Comments and Suggestions for Authors

The introduction clearly explains the clinical problem (MS-related gait and mobility impairments) and justifies the need for alternative therapies such as FVT, citing relevant prevalence data and existing treatment limitations. The study uses a double-blind randomized controlled trial design with multiple intervention arms (varying intensity/duration), which allows preliminary assessment of dose–response effects. Objective biomechanical data (3D motion analysis, force plates) alongside subjective measures (QUEST 2.0, interviews) provide a robust multidimensional view of feasibility and efficacy.

The detailed gait parameter set (spatiotemporal, kinematic, kinetic) allows identification of subtle neuromuscular changes.
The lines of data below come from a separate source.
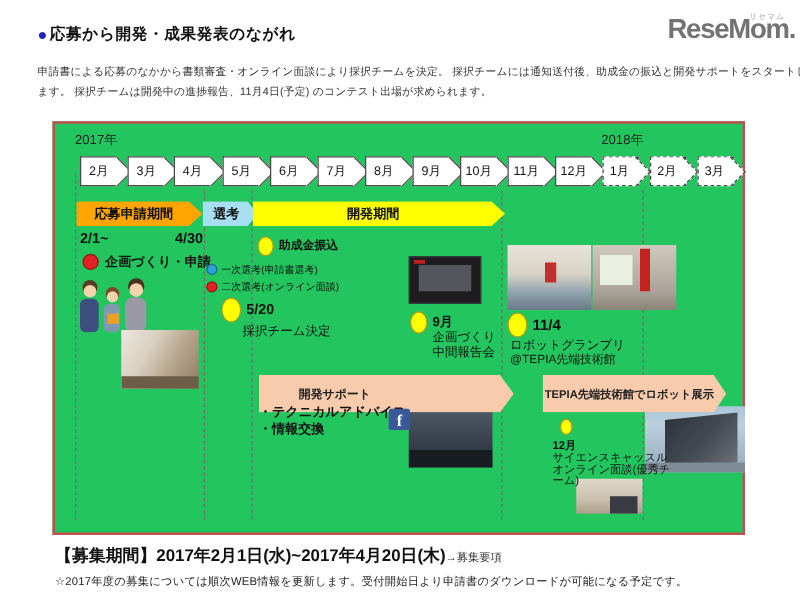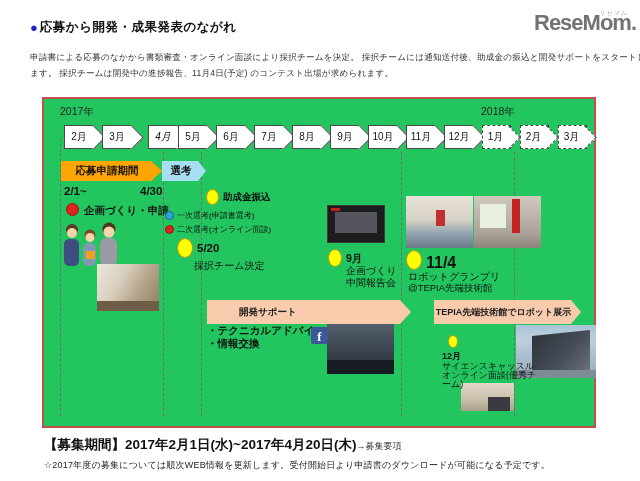"4月" div.month { font-style: italic -> none; left: 104px -> 95px }
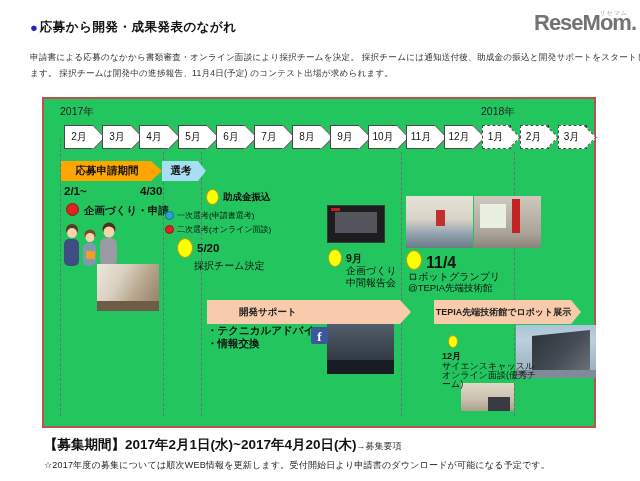"開発期間" div.arr { html: none -> <div>開発期間</div> }
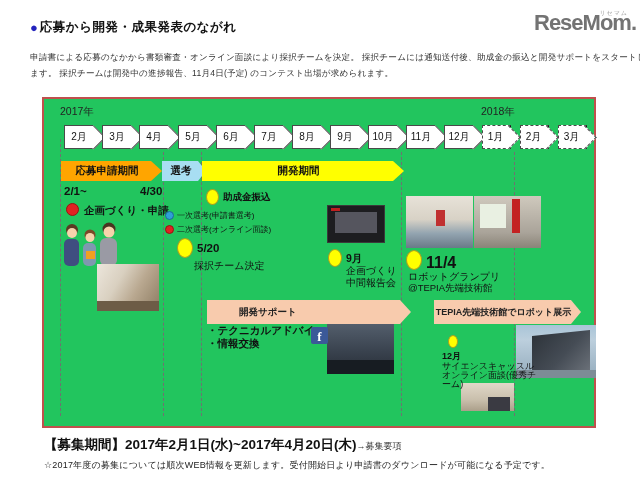"11/4" div.t { font-size: 16px -> 12px }
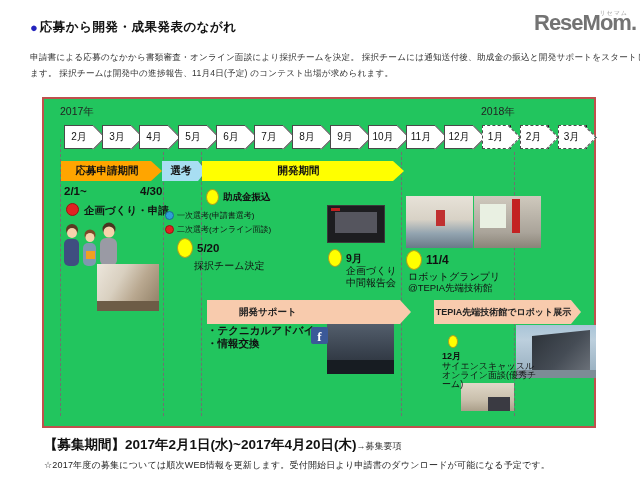"開発サポート" .arr2 { height: 24px -> 30px }
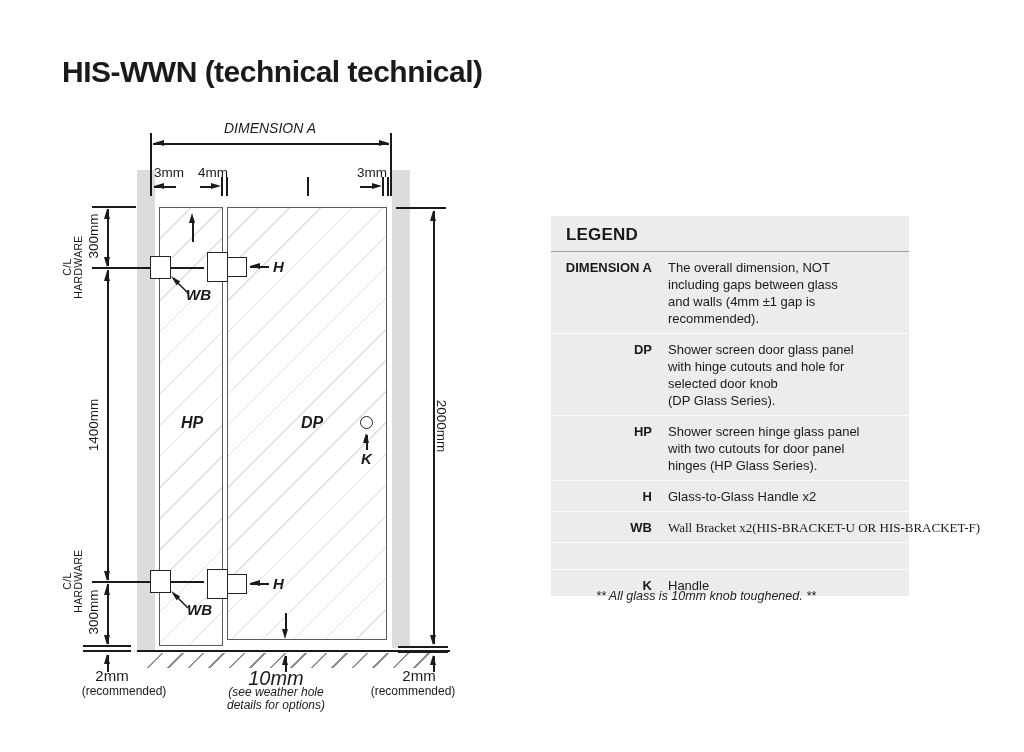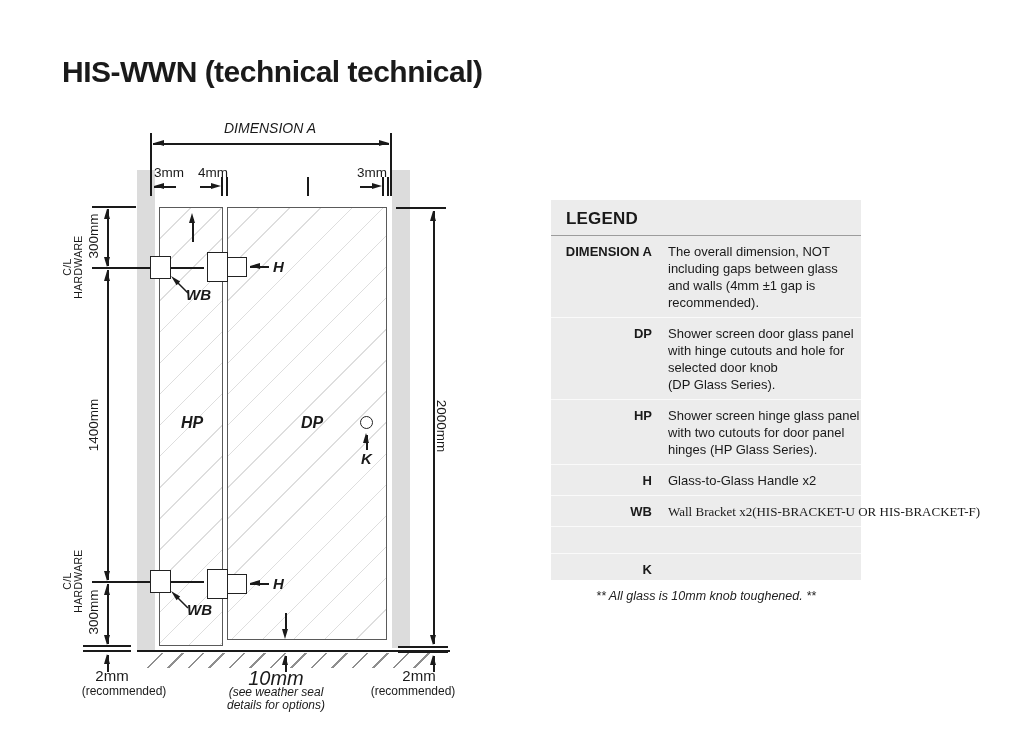"LEGEND" .legend { top: 200px -> 216px; width: 310px -> 358px }
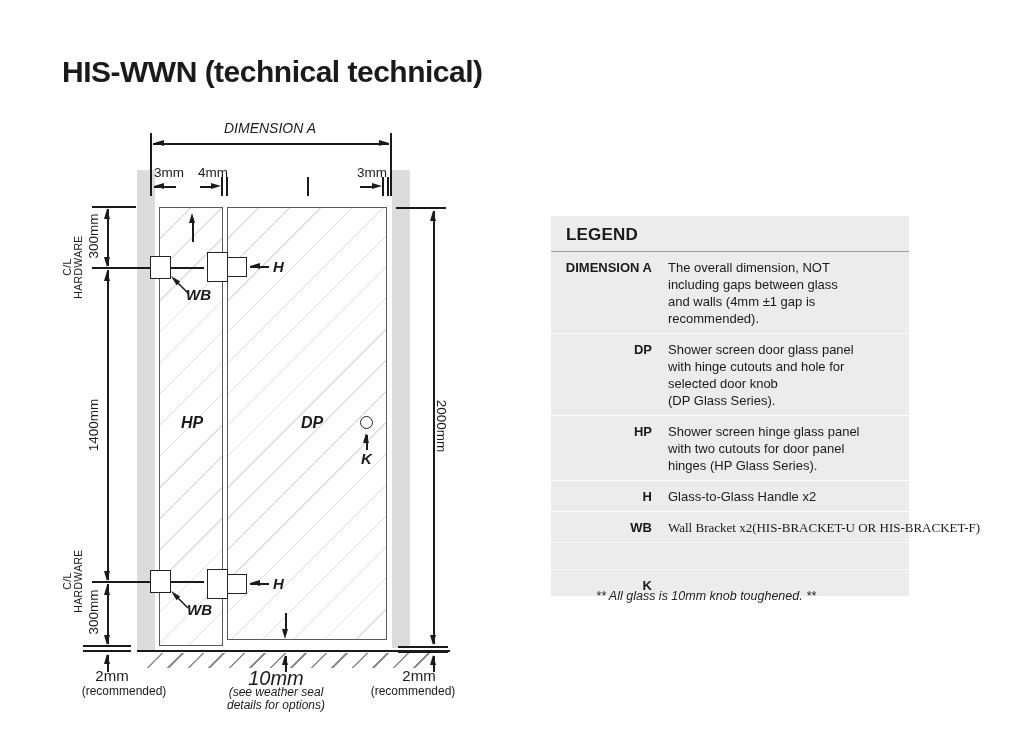"Handle" div.ldesc { html: none -> <div>Handle</div> }
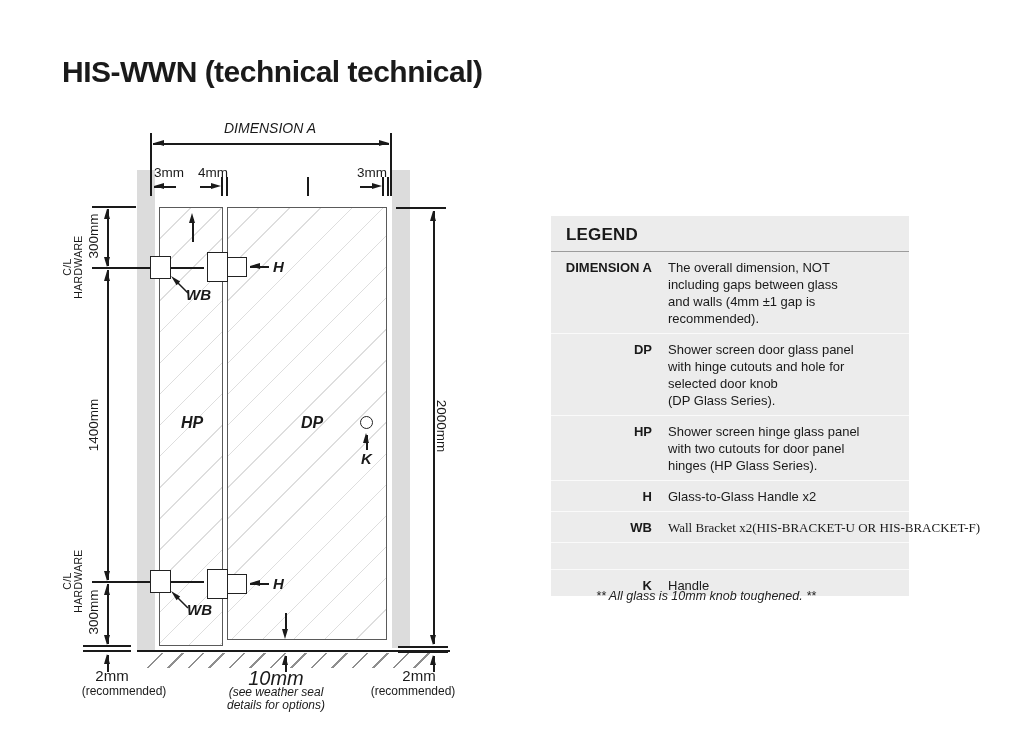"(see weather seal" div.lbl { text: seal -> hole }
The study evaluates adherence, satisfaction, and usability, which are critical for a home-based intervention and often neglected in early trials.

They selected a group of 22 because it could be done in a test study. There were no previous hypotheses regarding the effect size of the treatment for MS individuals.

The allocation concealment also included another researcher providing random codes and placing them inside dark envelopes. This prevented the assignment from being obvious until assignment time.

Describe blinding in detail: “Participants and outcome assessors were blinded to group allocation, and data analysts remained blinded until all analyses were completed.”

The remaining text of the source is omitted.